3. Comparison with BGD and SGD
| Property | Batch Gradient Descent (BGD) | Stochastic Gradient Descent (SGD) | Mini-Batch Gradient Descent |
|---|---|---|---|
| Gradient Source | Entire training dataset (m samples) | Single random sample (\(b=1\)) | Small random subset (\(1 < b < m\)) |
| Update Frequency | Low (1 update per epoch) | High ( m updates per epoch) | Moderate ( \(m/b\) updates per epoch) |
| Gradient Noise | Very low (exact gradient) | Very high (approximate gradient) | Moderate (averaged gradient) |
| Convergence Speed | Slow (high computation per update) | Fast (low computation per update but noisy) | Fast (balanced computation and noise) |
| GPU Compatibility | Poor (cannot leverage parallelism) | Poor (single sample per iteration) | Excellent (parallelizes mini-batch computations) |
| Memory Requirement | High (loads entire dataset) | Low (loads one sample) | Moderate (loads mini-batch) |
II. Enhanced Variants of Mini-Batch Gradient Descent
Basic Mini-Batch Gradient Descent can be augmented with momentum and adaptive learning rate strategies to further improve convergence speed and stability:
1. Mini-Batch SGD with Momentum
Momentum accumulates the gradient of previous iterations to form a velocity term, which helps the algorithm accelerate in the direction of consistent gradients and dampen oscillations:
\(v_{t+1} = \gamma v_t + \frac{1}{b} \sum_{i=1}^b \nabla_{\theta} L(\theta_t; x_i, y_i)\)
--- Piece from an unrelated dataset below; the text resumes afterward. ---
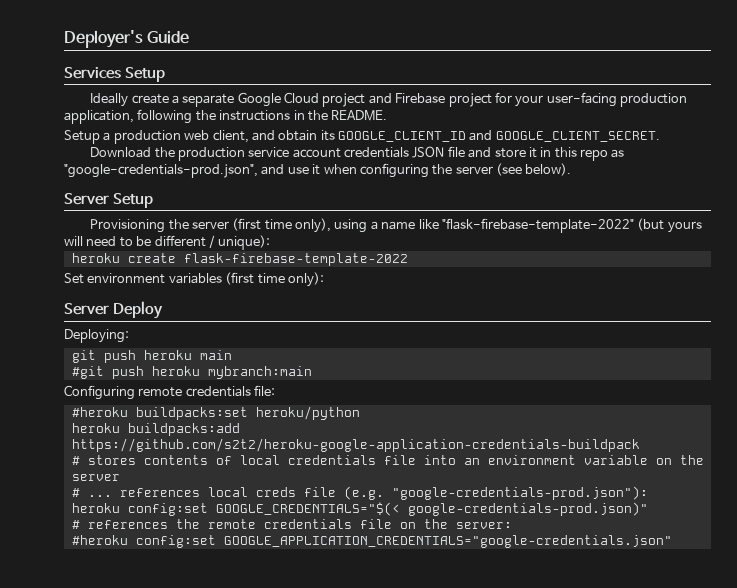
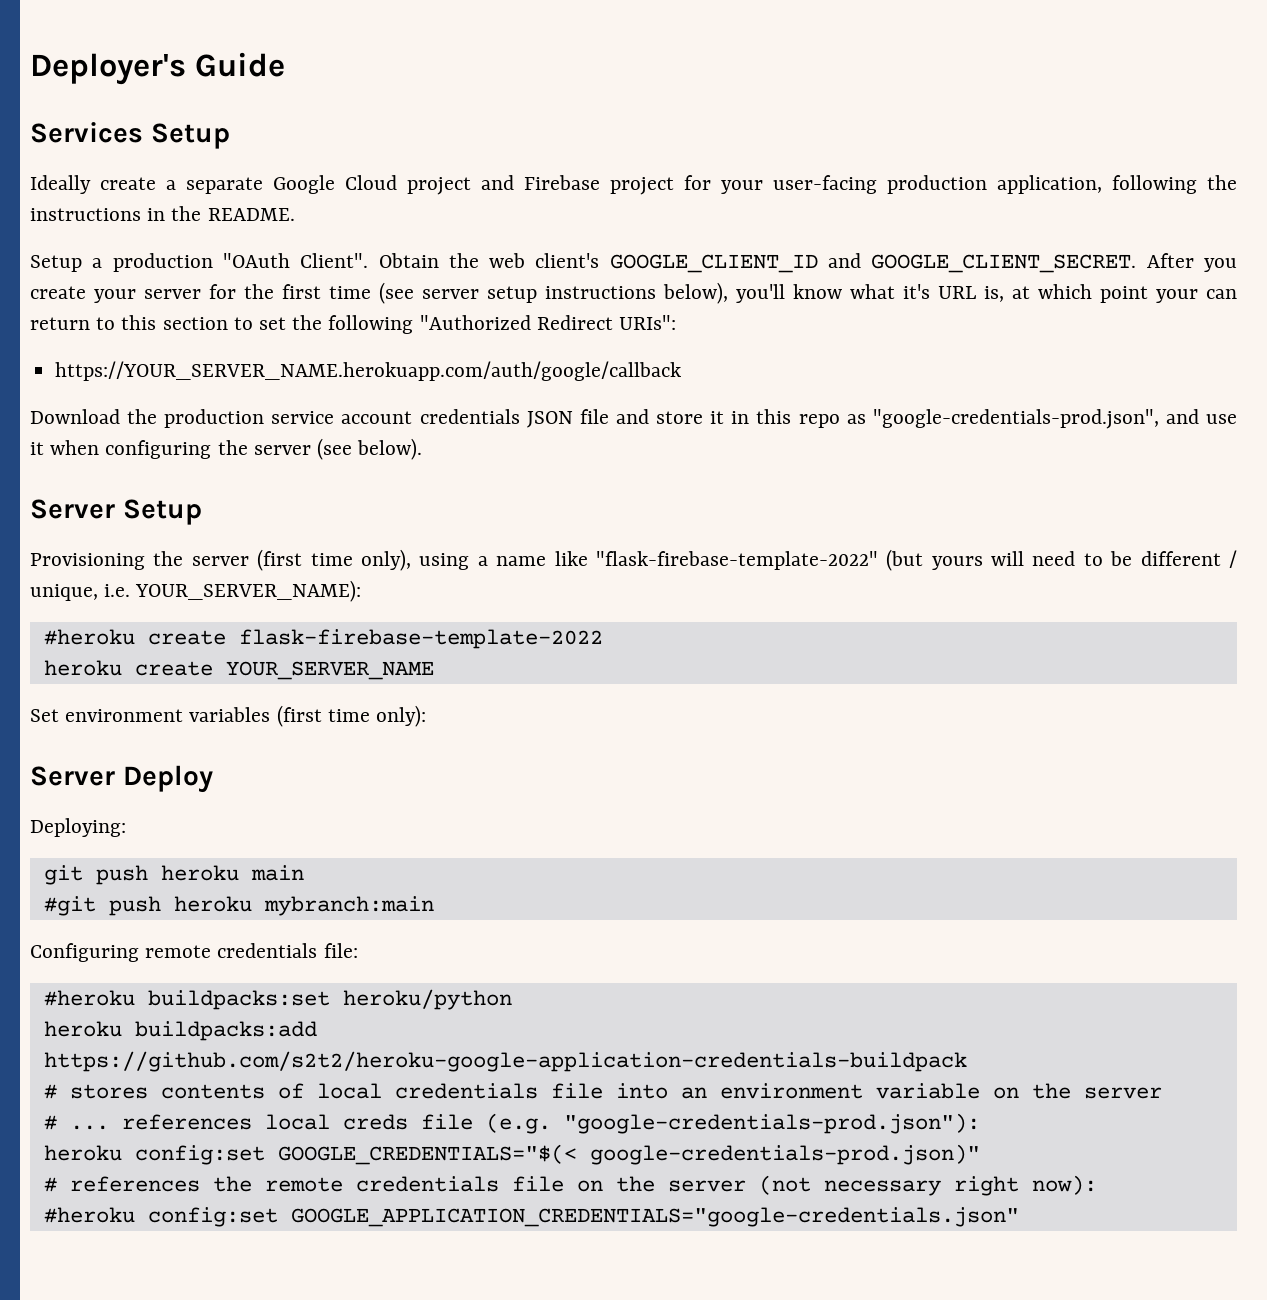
[184,130,660,143] web client, and obtain its GOOGLE_CLIENT_ID and GOOGLE_CLIENT_SECRET. -> [222,253,1237,273] [30,282,1237,304] [30,315,677,334] [55,361,682,381] "OAuth Client". Obtain the web client's GOOGLE_CLIENT_ID and GOOGLE_CLIENT_SECRET. After you create your server for the first time (see server setup instructions below), you'll know what it's URL is, at which point your can return to this section to set the following "Authorized Redirect URIs": // https://YOUR_SERVER_NAME.herokuapp.com/auth/google/callback
[218,235,271,250] unique): -> [30,580,362,602] [43,629,603,649] unique, i.e. YOUR_SERVER_NAME): // #heroku create flask-firebase-template-2022
[183,253,408,266] flask-firebase-template-2022 -> [225,661,434,680] YOUR_SERVER_NAME
[455,522,512,529] server: -> [667,1175,1097,1196] server (not necessary right now):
\(\theta_{t+1} = \theta_t – \alpha \cdot v_{t+1}\)
Where \(\gamma\) (momentum coefficient, typically 0.9) controls the contribution of past gradients.
2. Adaptive Optimizers for Mini-Batch Training
The most popular adaptive optimizers (used with mini-batches) combine gradient averaging with per-parameter learning rate tuning:
- Adam (Adaptive Moment Estimation): Tracks the first and second moments of the gradient to adapt learning rates dynamically. The de facto optimizer for most deep learning tasks.
- RMSprop: Normalizes the gradient by the root mean square of past gradients to stabilize updates for sparse data.
III. Implementation Example (Python with PyTorch)
Below is a practical implementation of Mini-Batch Gradient Descent with Adam optimizer for training a convolutional neural network (CNN) on the MNIST handwritten digit classification dataset.
python
运行
import torch
import torch.nn as nn
import torch.optim as optim
from torchvision import datasets, transforms
# 1. Define CNN Model
class MNISTCNN(nn.Module):
def __init__(self):
super(MNISTCNN, self).__init__()
self.conv1 = nn.Conv2d(1, 32, kernel_size=3, padding=1)
self.conv2 = nn.Conv2d(32, 64, kernel_size=3, padding=1)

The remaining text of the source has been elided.